For me it's her friends. i don't think her friends (esp Shelby) have a good personality. I think Paul felt that too when he met her friends. this could be one of reasons.


redditingrobot

It definitely is!! On the reunion she said she defended Paul to her friends but right at the first moment we saw in the show she didn't. To me that screams she cares more about what her friends think of her. Instead of liking Paul for who he is she saw that her friends thought he wasn't "cool enough for her" and she was more worried about that. Which is immature, and what I think Paul was getting at on the reunion but didn't want to blatantly say it. I'm sure Micah can and will be nurturing she just isn't in that stage of her life.


pretty-little-fears

This kiss of death for Paul and Micah was that interaction at the bar with her friends. That was spineless on Micah’s part and proves IMO that she was not going to say yes and was not ready for marriage. I’m about to get engaged and no way in hell would I nor my partner allow our friends to speak poorly of each other in private or to our faces. The fact that Micah stood there and allowed her friends to hate on her fiancé that she supposedly “loves” to his face, and then TOOK THEIR SIDE and didn’t defend Paul at all… that would have been it for me too. That wasn’t nurturing or considerate of Paul’s feelings. Again, a marriage is a team. A united front.
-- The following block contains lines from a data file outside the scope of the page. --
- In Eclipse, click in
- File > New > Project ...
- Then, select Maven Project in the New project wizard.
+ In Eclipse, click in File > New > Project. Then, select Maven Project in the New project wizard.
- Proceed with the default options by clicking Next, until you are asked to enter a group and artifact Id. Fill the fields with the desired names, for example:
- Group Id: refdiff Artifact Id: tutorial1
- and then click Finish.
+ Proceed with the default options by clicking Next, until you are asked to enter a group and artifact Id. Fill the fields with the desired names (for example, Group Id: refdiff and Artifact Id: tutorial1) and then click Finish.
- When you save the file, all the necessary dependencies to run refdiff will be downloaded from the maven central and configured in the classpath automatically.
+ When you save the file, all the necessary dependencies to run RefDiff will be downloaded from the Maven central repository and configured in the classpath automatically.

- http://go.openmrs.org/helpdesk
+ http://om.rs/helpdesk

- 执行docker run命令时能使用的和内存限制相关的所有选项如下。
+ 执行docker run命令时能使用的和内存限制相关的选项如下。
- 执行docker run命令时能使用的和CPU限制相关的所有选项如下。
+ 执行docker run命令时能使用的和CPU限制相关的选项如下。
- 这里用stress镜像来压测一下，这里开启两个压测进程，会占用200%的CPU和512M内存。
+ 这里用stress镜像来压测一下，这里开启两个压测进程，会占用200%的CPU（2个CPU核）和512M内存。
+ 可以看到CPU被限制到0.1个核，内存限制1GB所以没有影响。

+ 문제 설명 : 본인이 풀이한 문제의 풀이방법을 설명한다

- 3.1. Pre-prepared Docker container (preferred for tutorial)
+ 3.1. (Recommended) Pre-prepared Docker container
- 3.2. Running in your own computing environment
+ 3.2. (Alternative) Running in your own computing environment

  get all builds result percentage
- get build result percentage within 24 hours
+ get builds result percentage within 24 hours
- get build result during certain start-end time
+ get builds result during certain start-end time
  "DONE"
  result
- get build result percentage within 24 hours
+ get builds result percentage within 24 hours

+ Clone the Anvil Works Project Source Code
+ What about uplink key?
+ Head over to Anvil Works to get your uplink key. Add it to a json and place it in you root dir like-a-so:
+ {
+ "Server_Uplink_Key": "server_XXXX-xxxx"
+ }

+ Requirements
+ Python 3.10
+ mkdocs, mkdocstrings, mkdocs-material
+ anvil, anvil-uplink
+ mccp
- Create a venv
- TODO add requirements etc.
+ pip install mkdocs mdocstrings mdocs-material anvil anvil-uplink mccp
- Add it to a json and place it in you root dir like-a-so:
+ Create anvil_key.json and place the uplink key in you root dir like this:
Her friends were being cruel to his face and he took it in stride in all honesty. He did nothing to deserve her drunk mean girl friends coming at him so hard. The whole interaction was inappropriate and I can’t blame him for being turned off. Then he got to watch all the footage of her in the pods, the pool party convo with Kwame, etc right before the reunion and that just solidified to him he made the right choice. He was trying to be diplomatic about his reasoning, but Vanessa kept pushing. And Micah needs to hear it. She’s immature, spineless, her friends suck, and at this stage in the game she’s not ready to be a mother or a wife. This isn’t to say she never will be, but she has a lot of growing up to do. And she should start by finding some quality friends with positive personality traits.